> WHAT YOU SHOULD DO:
Below is a listing; print exactly its lines from the one containing "ছাত্র মিছিলে গুলি" down to the one containing "text: 9 -> 12", both inclusive, with every picture left out.

> GIVEN DATA:
◇ ◇ ◇

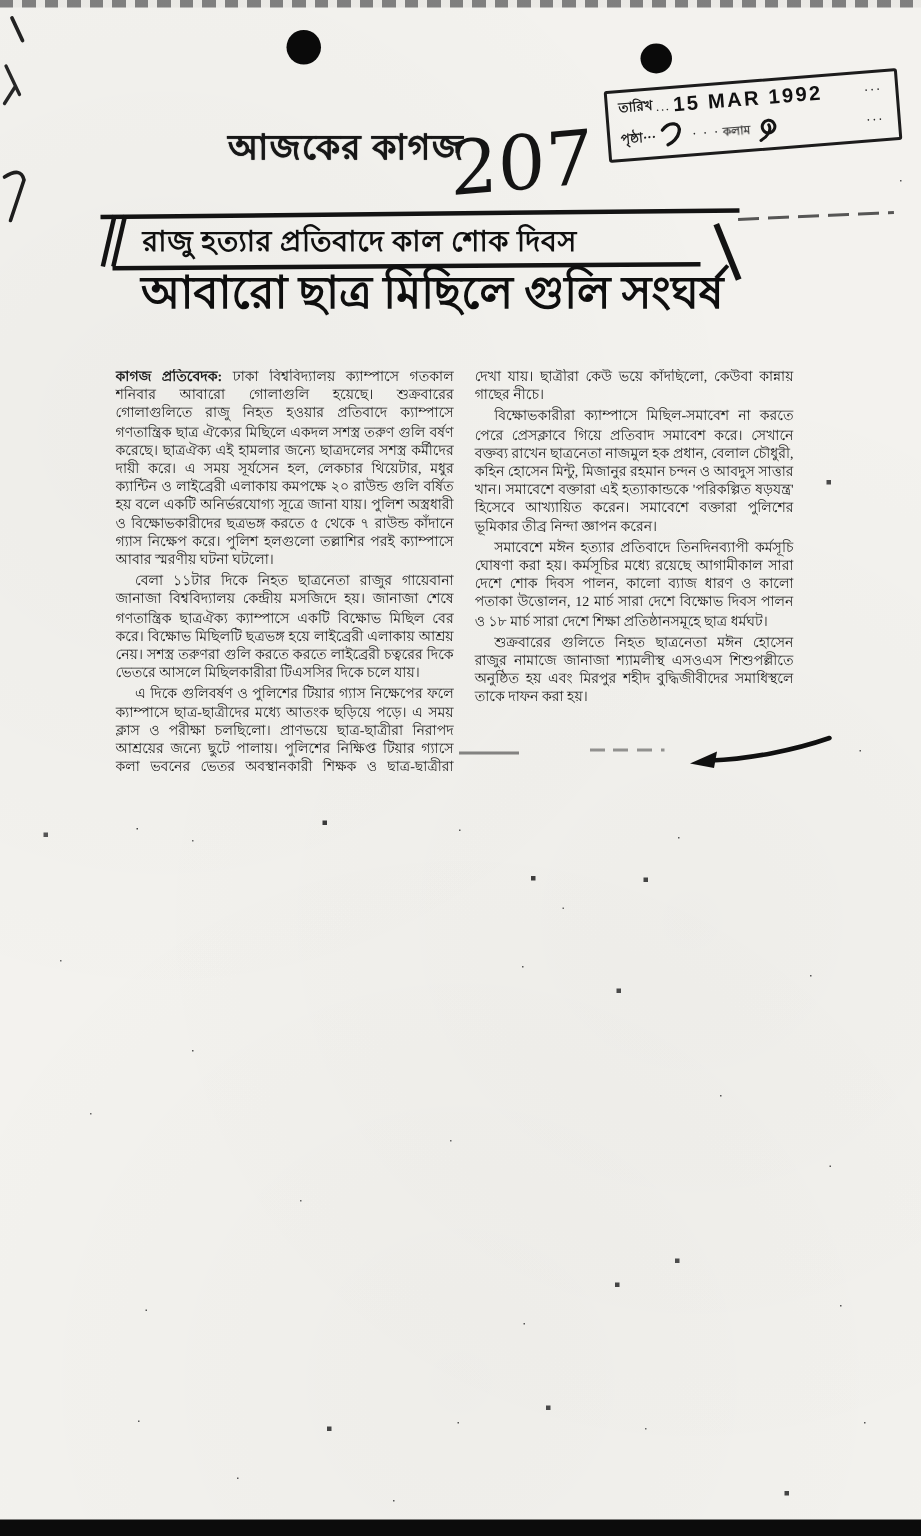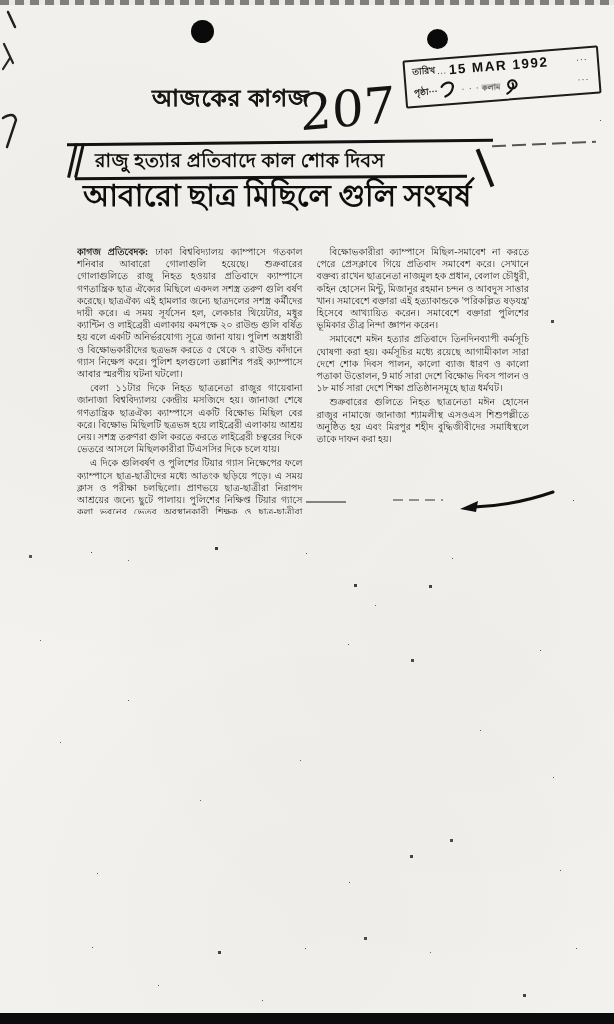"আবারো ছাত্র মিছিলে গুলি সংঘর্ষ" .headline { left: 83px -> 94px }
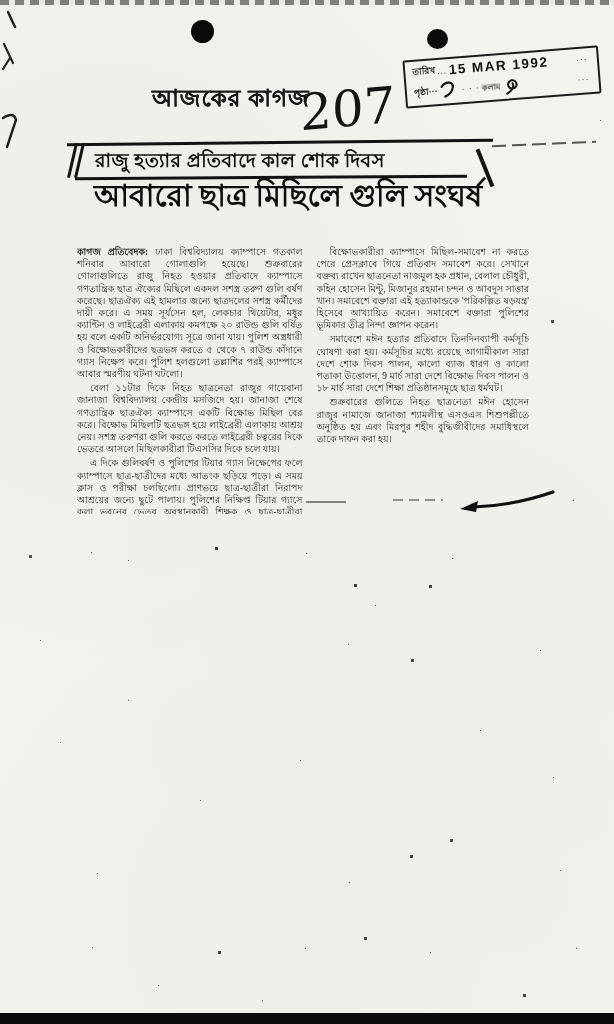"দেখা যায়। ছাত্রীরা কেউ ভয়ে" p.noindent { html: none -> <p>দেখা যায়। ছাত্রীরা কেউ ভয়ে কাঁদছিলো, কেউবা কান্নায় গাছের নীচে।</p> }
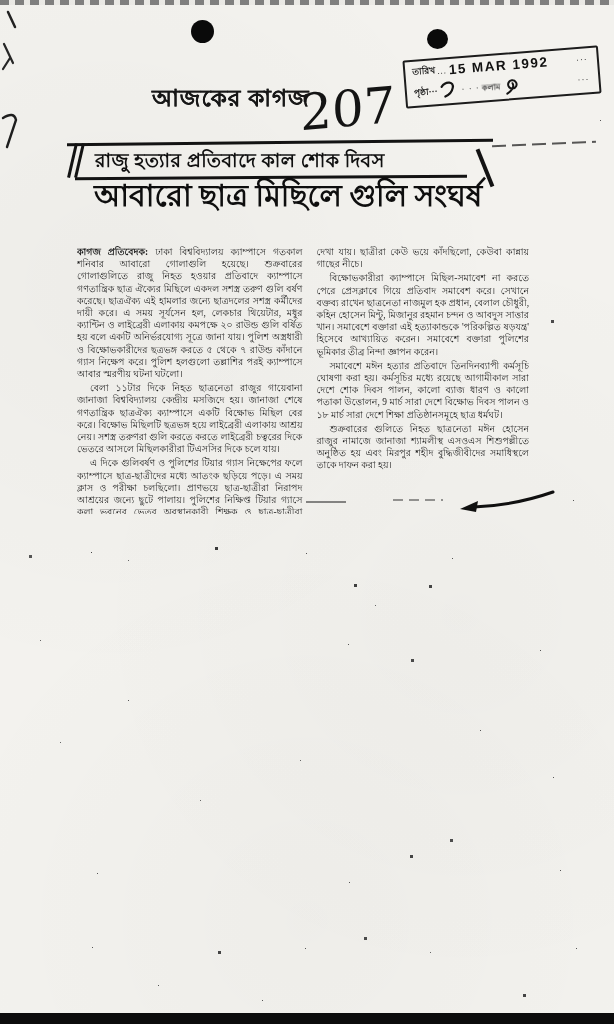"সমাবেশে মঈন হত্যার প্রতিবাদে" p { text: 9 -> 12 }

◇ ◇ ◇

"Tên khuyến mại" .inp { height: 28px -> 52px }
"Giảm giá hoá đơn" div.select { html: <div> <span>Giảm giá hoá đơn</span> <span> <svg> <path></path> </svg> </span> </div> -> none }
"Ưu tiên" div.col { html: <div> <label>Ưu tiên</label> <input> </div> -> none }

◇ ◇ ◇

> COMPLETED EXERCISE:
"আবারো ছাত্র মিছিলে গুলি সংঘর্ষ" .headline { left: 83px -> 94px }
"দেখা যায়। ছাত্রীরা কেউ ভয়ে" p.noindent { html: none -> <p>দেখা যায়। ছাত্রীরা কেউ ভয়ে কাঁদছিলো, কেউবা কান্নায় গাছের নীচে।</p> }
"সমাবেশে মঈন হত্যার প্রতিবাদে" p { text: 9 -> 12 }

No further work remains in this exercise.